__About this task__.
Write the line that contains "Disponível REF. SCXD6545: 80" and each one after it, word for word, ending with the final line of the data.

Records from a data source

↓

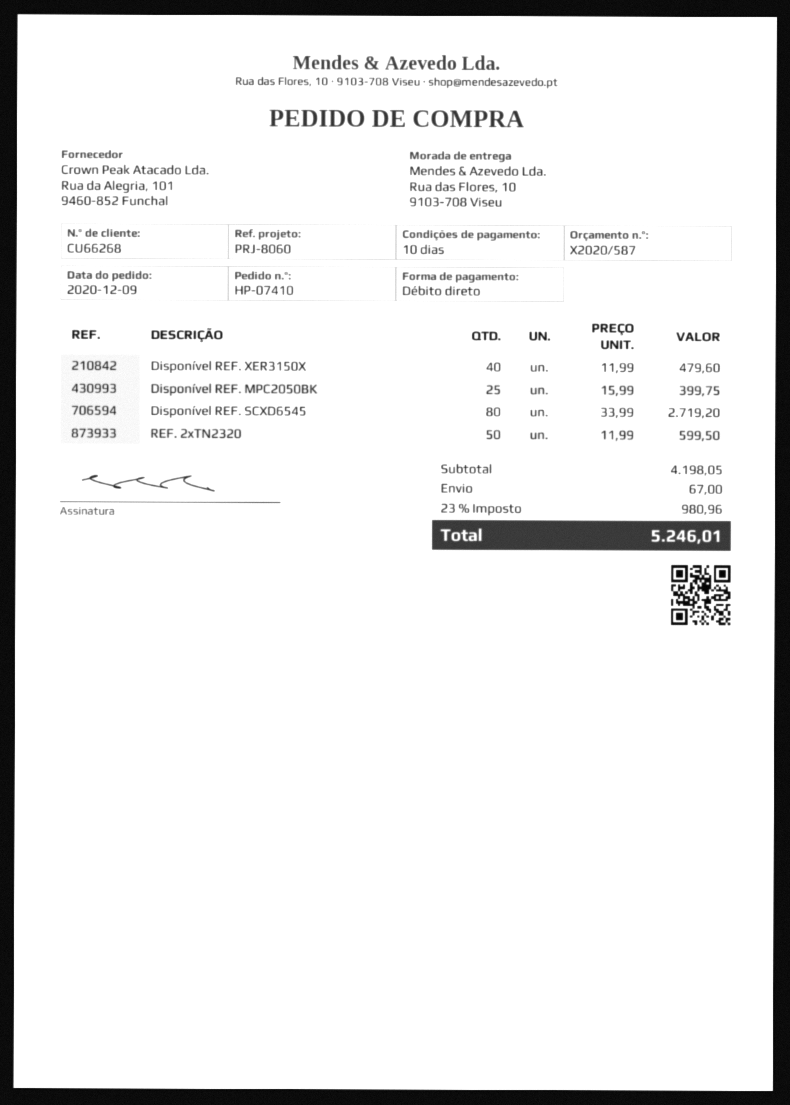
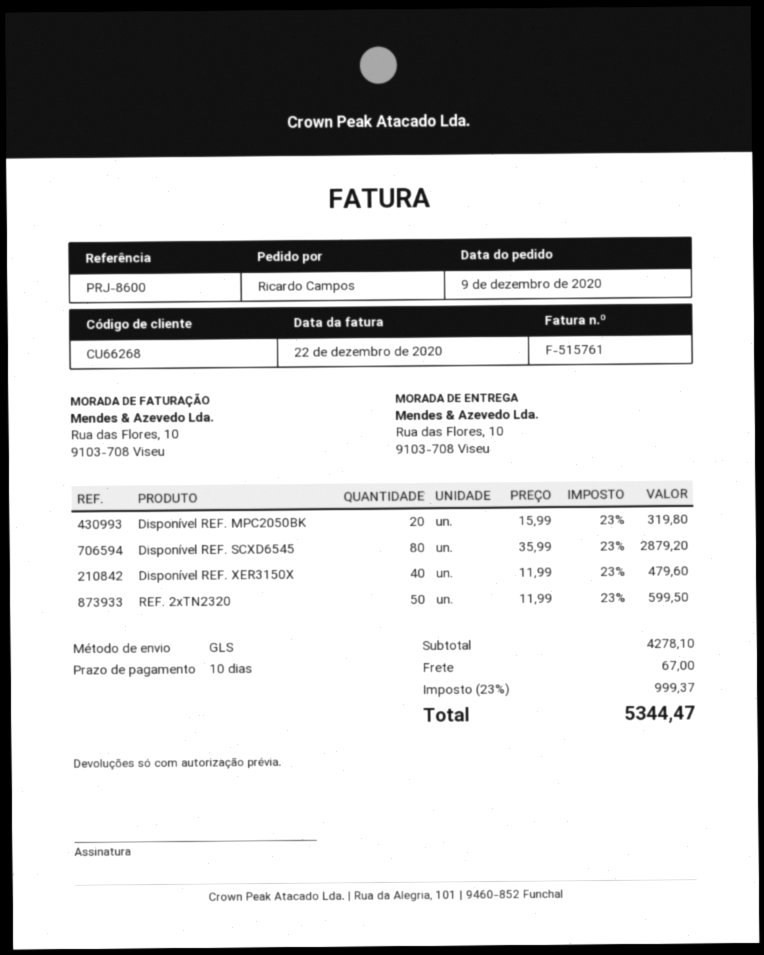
reference: PRJ-8060 -> PRJ-8600
Disponível REF. MPC2050BK: 25 x 15.99 = 399.75 -> 20 x 15.99 = 319.80
Disponível REF. SCXD6545: 80 x 33.99 = 2719.20 -> 80 x 35.99 = 2879.20
subtotal: 4198.05 -> 4278.10
tax: 23% = 980.96 -> 23% = 999.37
total: 5246.01 -> 5344.47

↑

__Problem solution__.
Disponível REF. SCXD6545: 80 x 33.99 = 2719.20 -> 80 x 35.99 = 2879.20
subtotal: 4198.05 -> 4278.10
tax: 23% = 980.96 -> 23% = 999.37
total: 5246.01 -> 5344.47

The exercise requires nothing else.